Institute of Cancer Research, London, UK.
The Departments of Surgery & Urology, The Christie & Salford Royal Hospitals, Manchester, UK.
Int J Cancer. 2022 Aug 1;151(3):422-434. doi: 10.1002/ijc.34018. Epub 2022 May 16.
Abiraterone acetate plus prednisolone (AAP) previously demonstrated improved survival in STAMPEDE, a multiarm, multistage platform trial in men starting long-term hormone therapy for prostate cancer. This long-term analysis in metastatic patients was planned for 3 years after the first results. Standard-of-care (SOC) was androgen deprivation therapy. The comparison randomised patients 1:1 to SOC-alone with or without daily abiraterone acetate 1000 mg + prednisolone 5 mg (SOC + AAP), continued until disease progression. The primary outcome measure was overall survival. Metastatic disease risk group was classified retrospectively using baseline CT and bone scans by central radiological review and pathology reports. Analyses used Cox proportional hazards and flexible parametric models, accounting for baseline stratification factors. One thousand and three patients were contemporaneously randomised (November 2011 to January 2014): median age 67 years; 94% newly-diagnosed; metastatic disease risk group: 48% high, 44% low, 8% unassessable; median PSA 97 ng/mL. At 6.1 years median follow-up, 329 SOC-alone deaths (118 low-risk, 178 high-risk) and 244 SOC + AAP deaths (75 low-risk, 145 high-risk) were reported. Adjusted HR = 0.60 (95% CI: 0.50-0.71; P = 0.31 × 10 ) favoured SOC + AAP, with 5-years survival improved from 41% SOC-alone to 60% SOC + AAP. This was similar in low-risk (HR = 0.55; 95% CI: 0.41-0.76) and high-risk (HR = 0.54; 95% CI: 0.43-0.69) patients. Median and current maximum time on SOC + AAP was 2.4 and 8.1 years. Toxicity at 4 years postrandomisation was similar, with 16% patients in each group reporting grade 3 or higher toxicity. A sustained and substantial improvement in overall survival of all metastatic prostate cancer patients was achieved with SOC + abiraterone acetate + prednisolone, irrespective of metastatic disease risk group.

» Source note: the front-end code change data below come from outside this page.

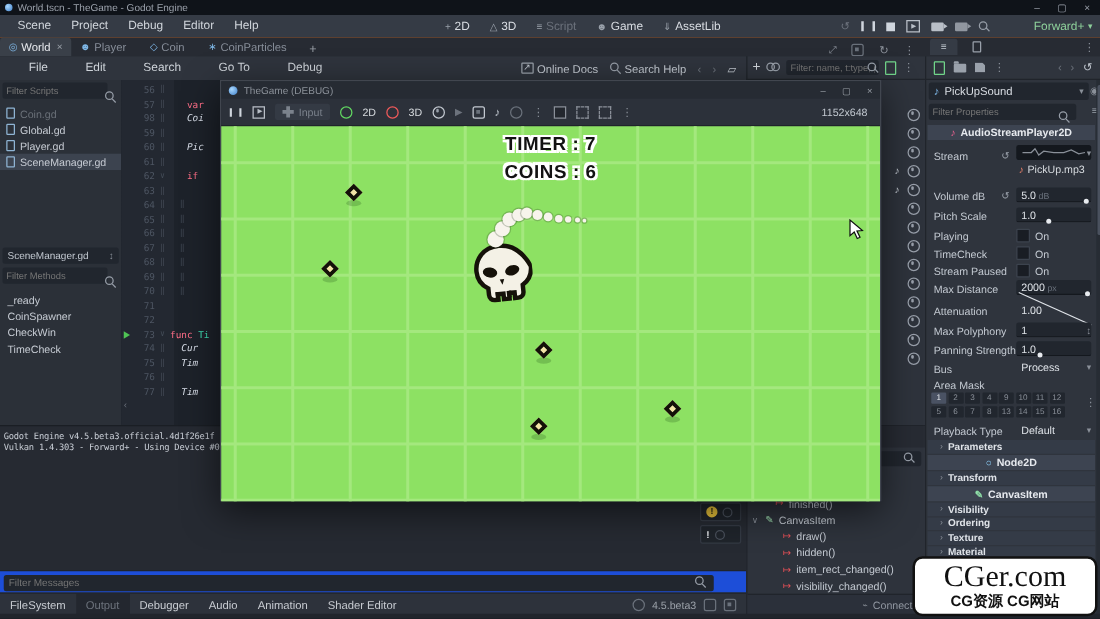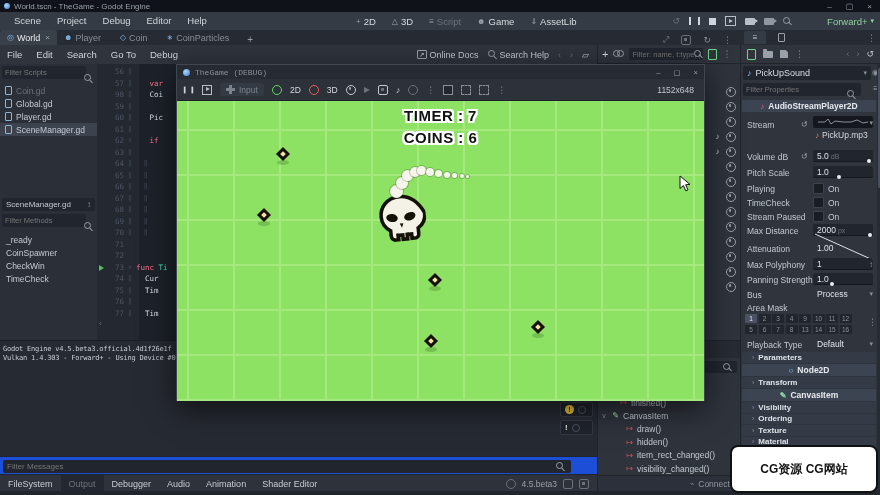"File" #toolrow .menus div { margin-left: none -> 16px }
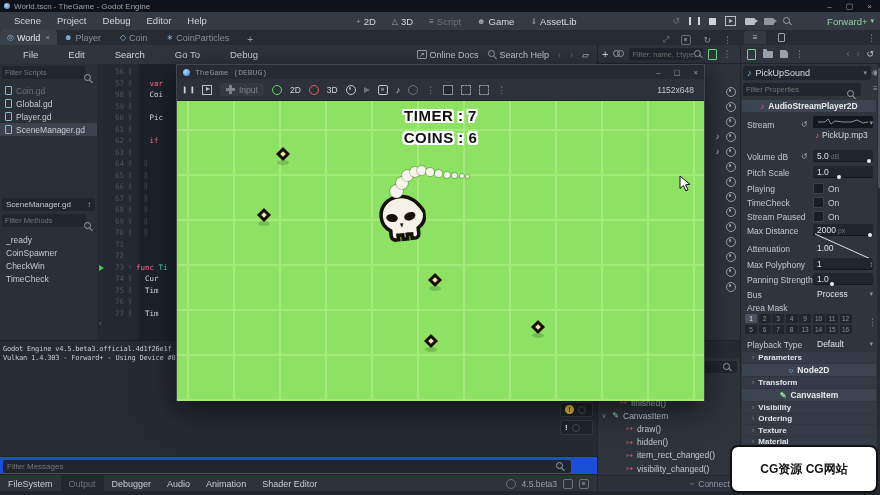"TheGame (DEBUG)" #gwtitle .t { font-family: Liberation Mono, monospace -> none }
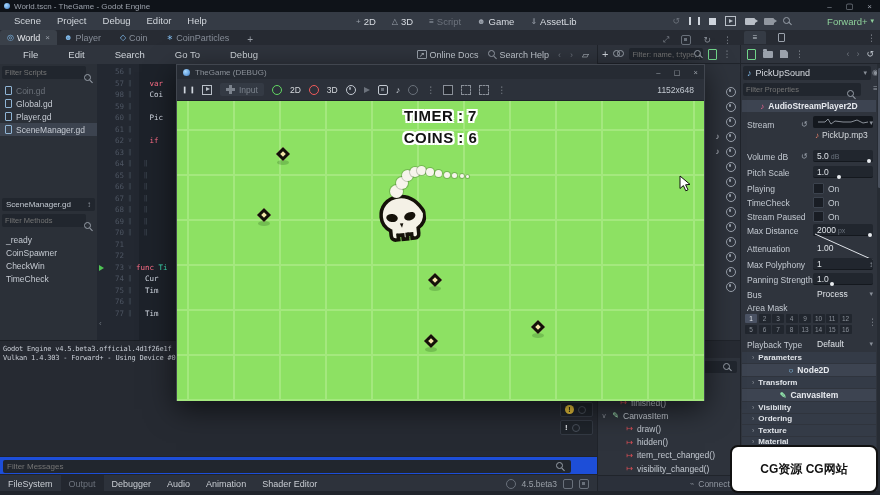"Coi" .cline .ct { font-style: none -> italic }
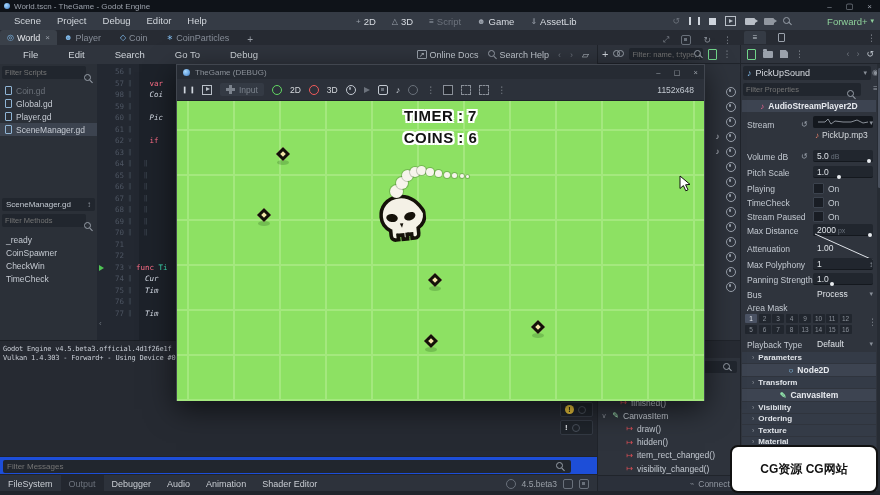"CGer.com" div.l1 { html: none -> <div>CGer.com</div> }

醋酸阿比特龙联合泼尼松(AAP)在 STAMPEDE 中显示出改善生存,这是一项多臂、多阶段平台试验,纳入了开始长期激素治疗的前列腺癌男性。这是一项在转移性患者中的长期分析,计划在首次结果后 3 年进行。标准治疗(SOC)为去势治疗。比较随机将患者以 1:1 的比例分配至 SOC 单药治疗或 SOC 联合每日醋酸阿比特龙 1000mg+泼尼松 5mg(SOC+AAP)治疗,直至疾病进展。主要终点是总生存期。采用中心放射学评估和病理报告对基线 CT 和骨扫描进行回顾性分类,确定转移性疾病风险组。采用 Cox 比例风险和灵活参数模型进行分析,考虑了基线分层因素。1030 例患者同期随机分组(2011 年 11 月至 2014 年 1 月):中位年龄 67 岁;94%为初诊;转移性疾病风险组:48%为高危,44%为低危,8%无法评估;中位 PSA 97ng/mL。中位随访 6.1 年时,SOC 单药治疗组有 329 例死亡(低危组 118 例,高危组 178 例),SOC+AAP 治疗组有 244 例死亡(低危组 75 例,高危组 145 例)。调整后的 HR=0.60(95%CI:0.50-0.71;P=0.31×10)有利于 SOC+AAP,SOC+AAP 组的 5 年生存率从 SOC 单药治疗组的 41%提高至 60%。低危组(HR=0.55;95%CI:0.41-0.76)和高危组(HR=0.54;95%CI:0.43-0.69)患者中均观察到相似的结果。SOC+AAP 的中位和当前最大用药时间分别为 2.4 年和 8.1 年。随机分组后 4 年时的毒性相似,每组各有 16%的患者报告有 3 级或更高毒性。所有转移性前列腺癌患者均实现了 SOC+阿比特龙+泼尼松治疗的总生存期的持续和显著改善,而与转移性疾病风险组无关。